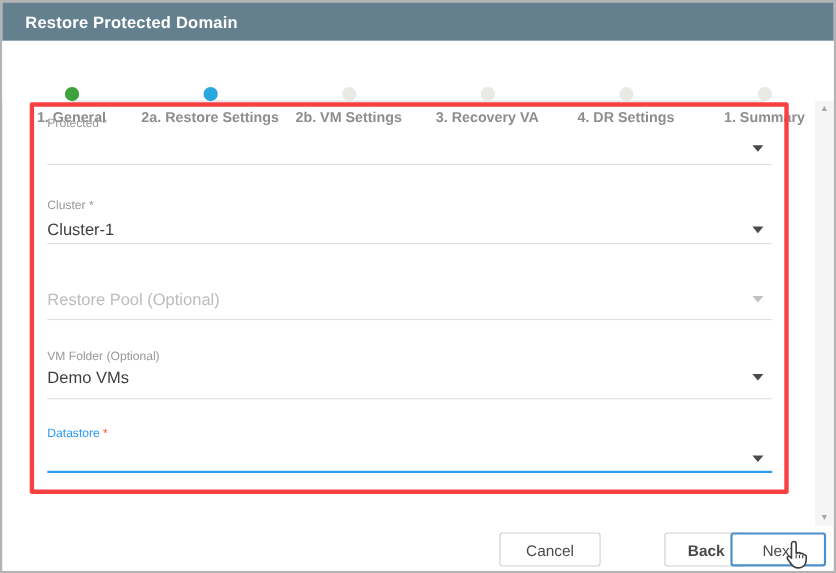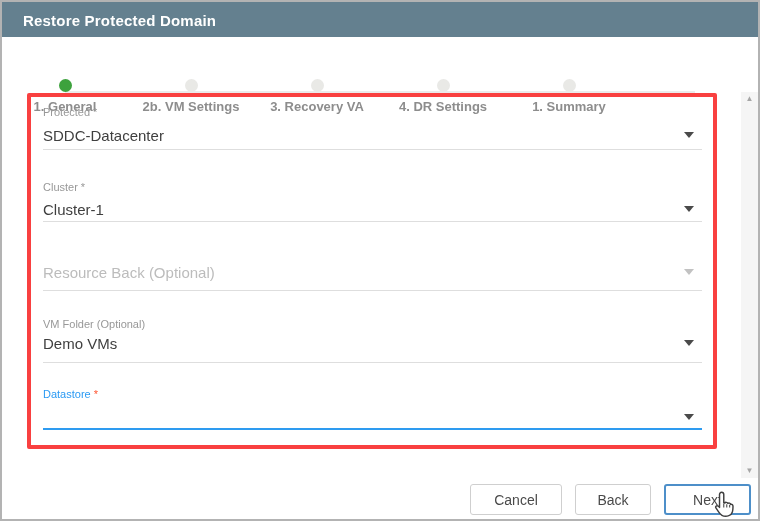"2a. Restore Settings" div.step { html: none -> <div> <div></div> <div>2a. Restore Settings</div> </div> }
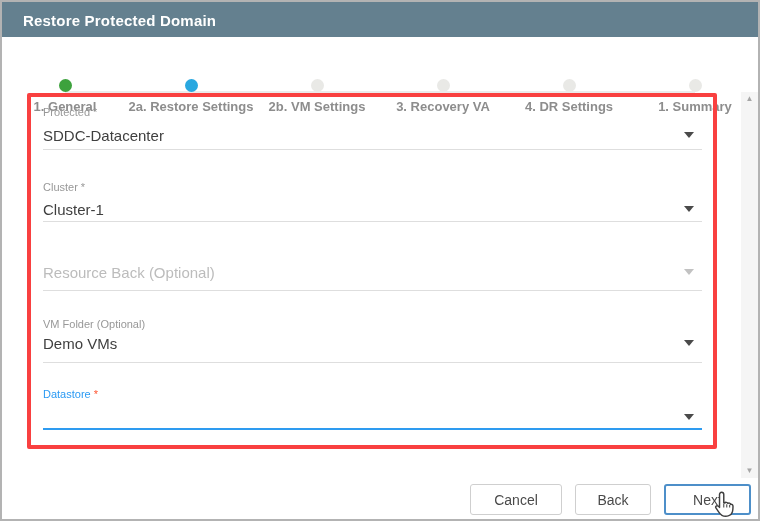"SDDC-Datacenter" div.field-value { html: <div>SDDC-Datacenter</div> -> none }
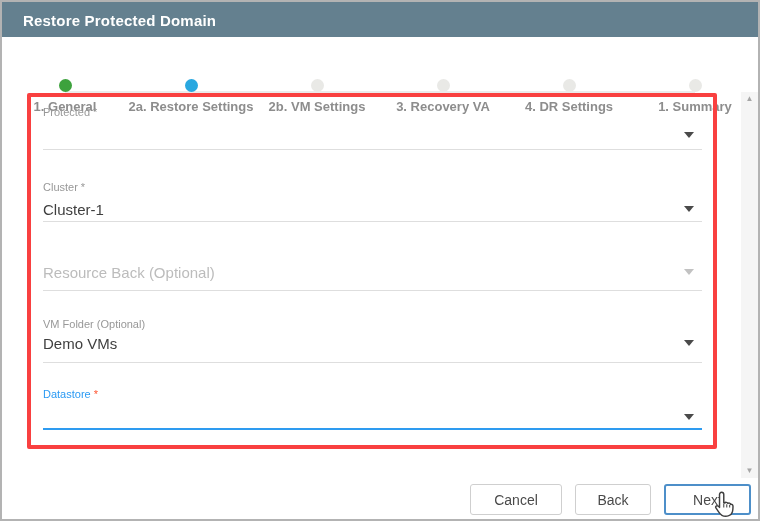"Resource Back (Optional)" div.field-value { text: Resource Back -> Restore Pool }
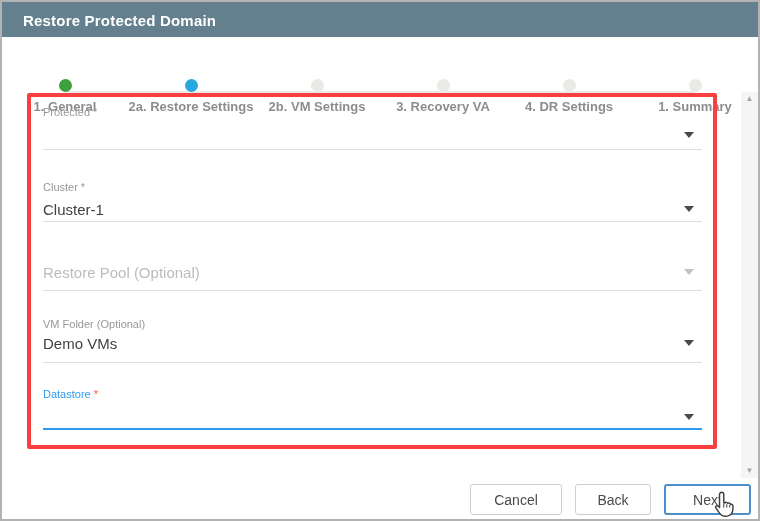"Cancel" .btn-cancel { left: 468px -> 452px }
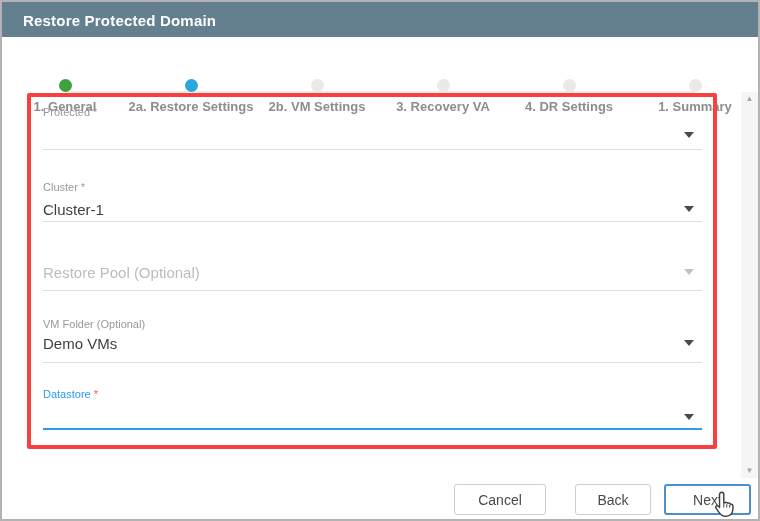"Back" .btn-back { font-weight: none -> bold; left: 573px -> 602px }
============
**Task brief**:
Every entry above is to be set down exactly; the pictures are to be left out.

**Task response**:
"2a. Restore Settings" div.step { html: none -> <div> <div></div> <div>2a. Restore Settings</div> </div> }
"SDDC-Datacenter" div.field-value { html: <div>SDDC-Datacenter</div> -> none }
"Resource Back (Optional)" div.field-value { text: Resource Back -> Restore Pool }
"Cancel" .btn-cancel { left: 468px -> 452px }
"Back" .btn-back { font-weight: none -> bold; left: 573px -> 602px }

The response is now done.